The job cuts would reduce its workforce to 74,000 – which means that more than 1 in 6 workers at the bank will be out of a job in the next few years – and strip €6 billion in costs.
A spokesperson told Business Insider South Africa that it is still too early to comment on potential job losses at its local operations, based in Johannesburg.
The 51-year-old Ritchie served as head of Deutsche Bank's corporate and investment bank since 2016, and spent 23 years at the bank.
Prior to joining Deutsche Bank, Ritchie work at First National Bank (FNB) in South Africa. He graduated from the University of Port Elizabeth with a BCom degree.
During his tenure, profits at Deutsche's corporate and investment bank declined from €2 billion to €530 million in 2018.
Deutsche Bank said Ritchie was leaving "by mutual consent".
Ritchie, whose contract was extended for another four years in 2018, was the bank’s best-paid board member in 2018, Reuters reported. His remuneration had long been a bone of contention among German shareholders in Deutsche.
Bloomberg reported that he received an additional allowance of €250,000 (R4 million) a month to help prepare the bank for Brexit. This did not go down well in Germany. He is set to continue to advise Deutsche Bank on Brexit after leaving the bank, but it is unclear how much he would be paid.
Ritchie is expected to receive the typical severance package for German management board members which is roughly two years’ salary. This equals to roughly €11.2 million, Bloomberg reported. This has also sparked criticism.
Last month, Bloomberg reported that Ritchie was one of 80 Deutsche employees who are suspects in an investigation by German prosecutors into an alleged tax fraud.
"The (cum-ex trades) strategy enabled both sides of a short sale to claim a refund of a dividend tax that was only paid once, costing taxpayers at least 10 billion euros, according to lawmakers," Bloomberg reported.

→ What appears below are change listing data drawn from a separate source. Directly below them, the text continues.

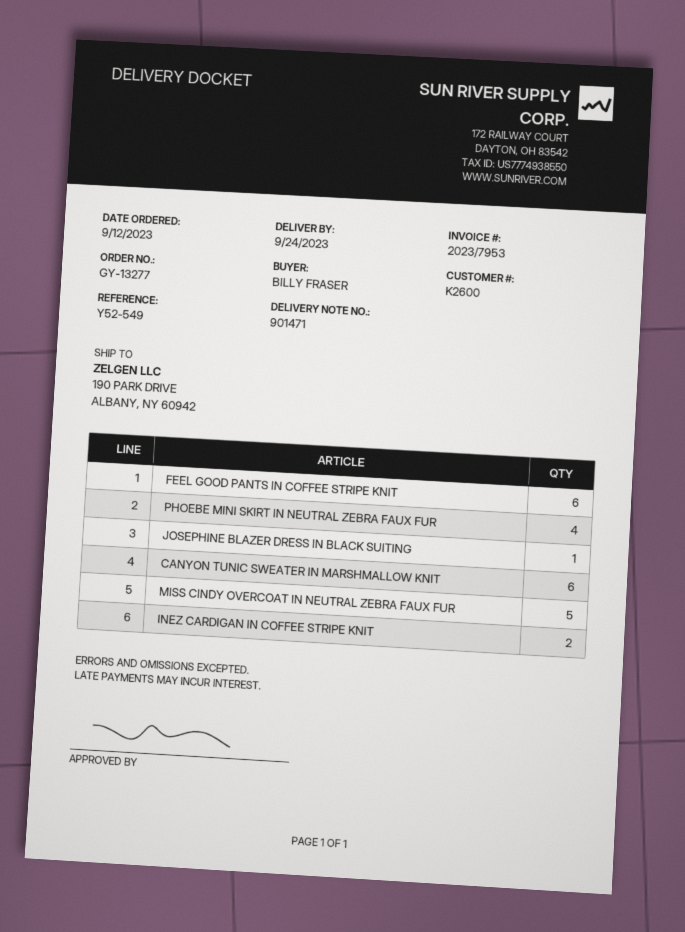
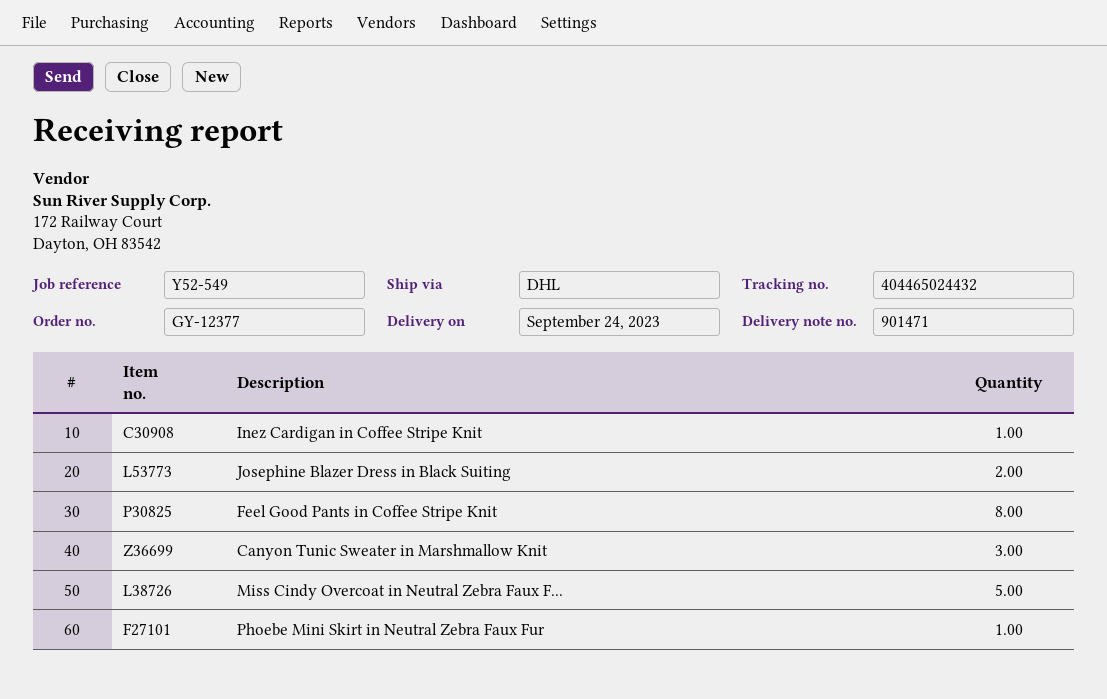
order number: GY-13277 -> GY-12377
FEEL GOOD PANTS IN COFFEE STRIPE KNIT: 6 -> 8
PHOEBE MINI SKIRT IN NEUTRAL ZEBRA FAUX FUR: 4 -> 1
JOSEPHINE BLAZER DRESS IN BLACK SUITING: 1 -> 2
CANYON TUNIC SWEATER IN MARSHMALLOW KNIT: 6 -> 3
INEZ CARDIGAN IN COFFEE STRIPE KNIT: 2 -> 1

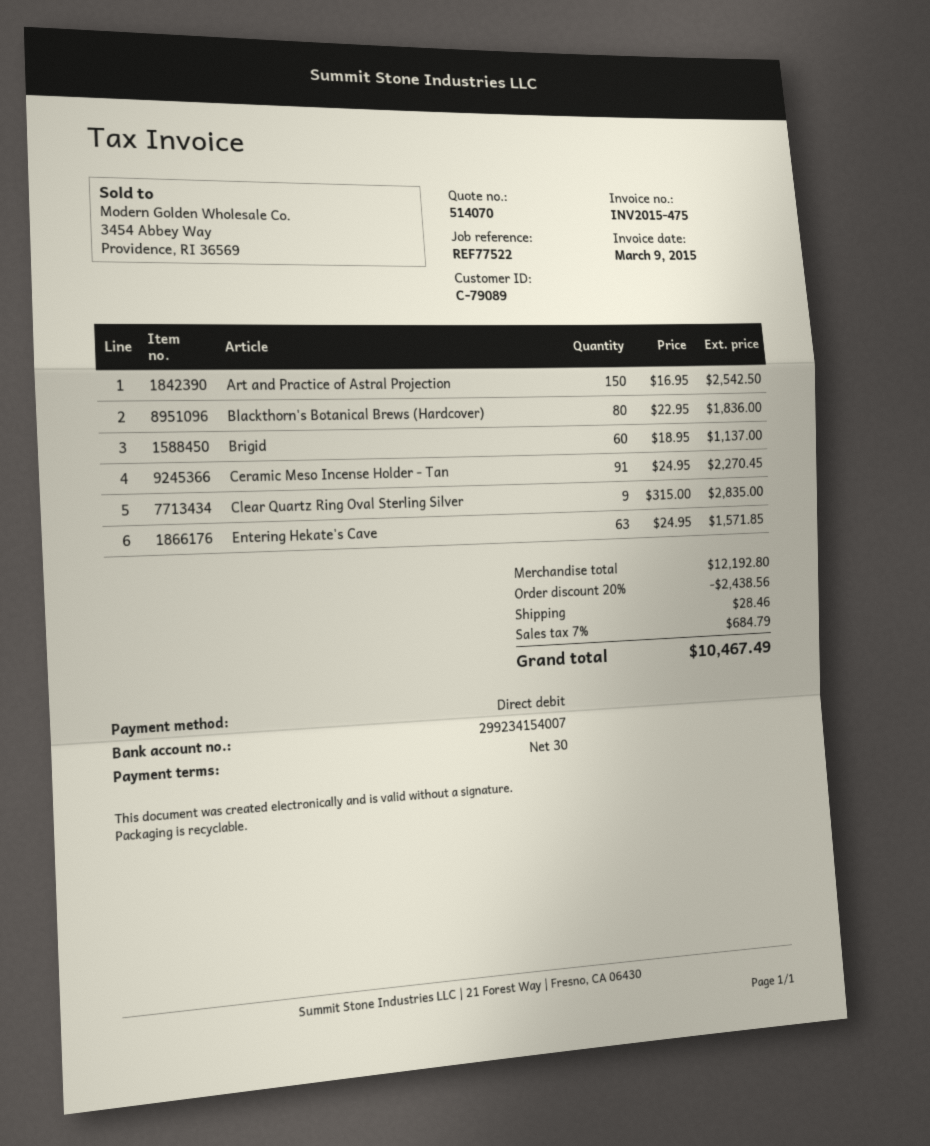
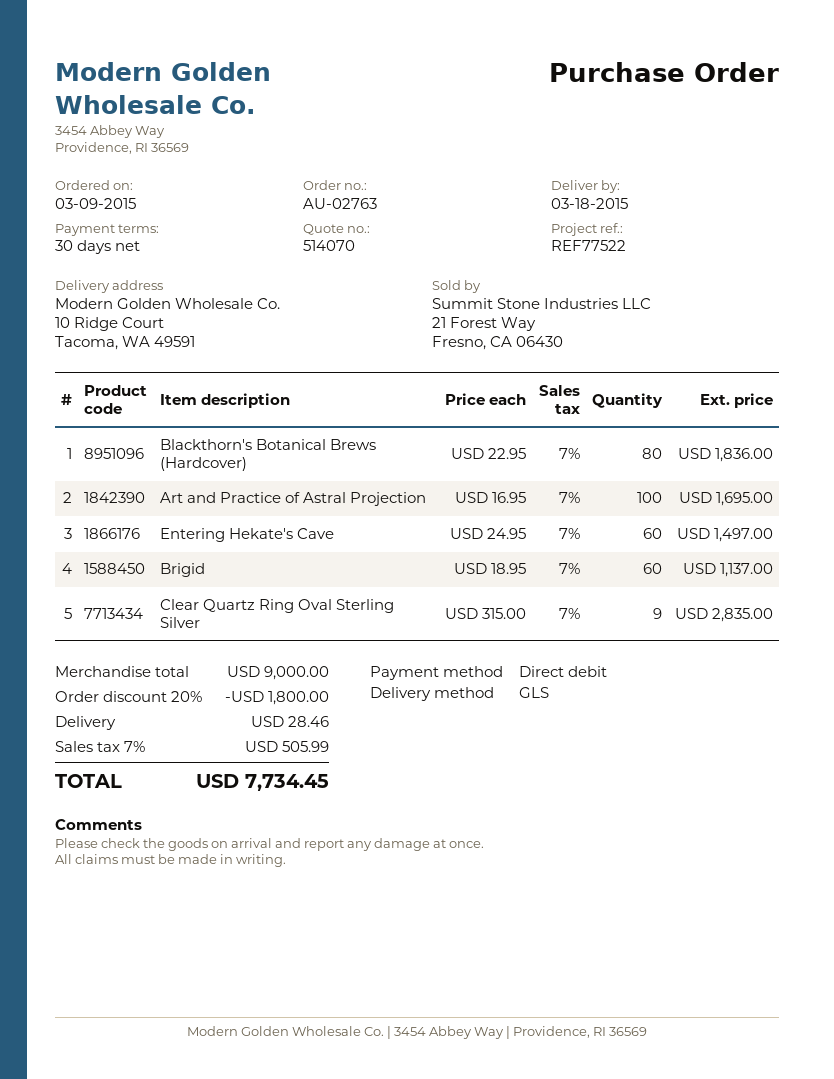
Art and Practice of Astral Projection: 150 x 16.95 = 2542.50 -> 100 x 16.95 = 1695.00
Ceramic Meso Incense Holder - Tan: 91 x 24.95 = 2270.45 -> none
Entering Hekate's Cave: 63 x 24.95 = 1571.85 -> 60 x 24.95 = 1497.00
subtotal: 12192.80 -> 9000.00
discount: 20% = 2438.56 -> 20% = 1800.00
tax: 7% = 684.79 -> 7% = 505.99
total: 10467.49 -> 7734.45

Deutsche Bank’s supervisory board on Sunday approved CEO Christian Sewing’s large-scale restructuring plan to improve profitability after struggling since the financial crisis of 2008.
The banks is planning on dropping its equity sales and trading unit, and creating a new "corporate bank" to focus on commercial and corporate clients.
The bank also plans to bundle €74 billion of assets into a separate unit to sell off, so freeing up money to pay for the restructuring.
The revamp is expected to cost the bank up to €5 billion.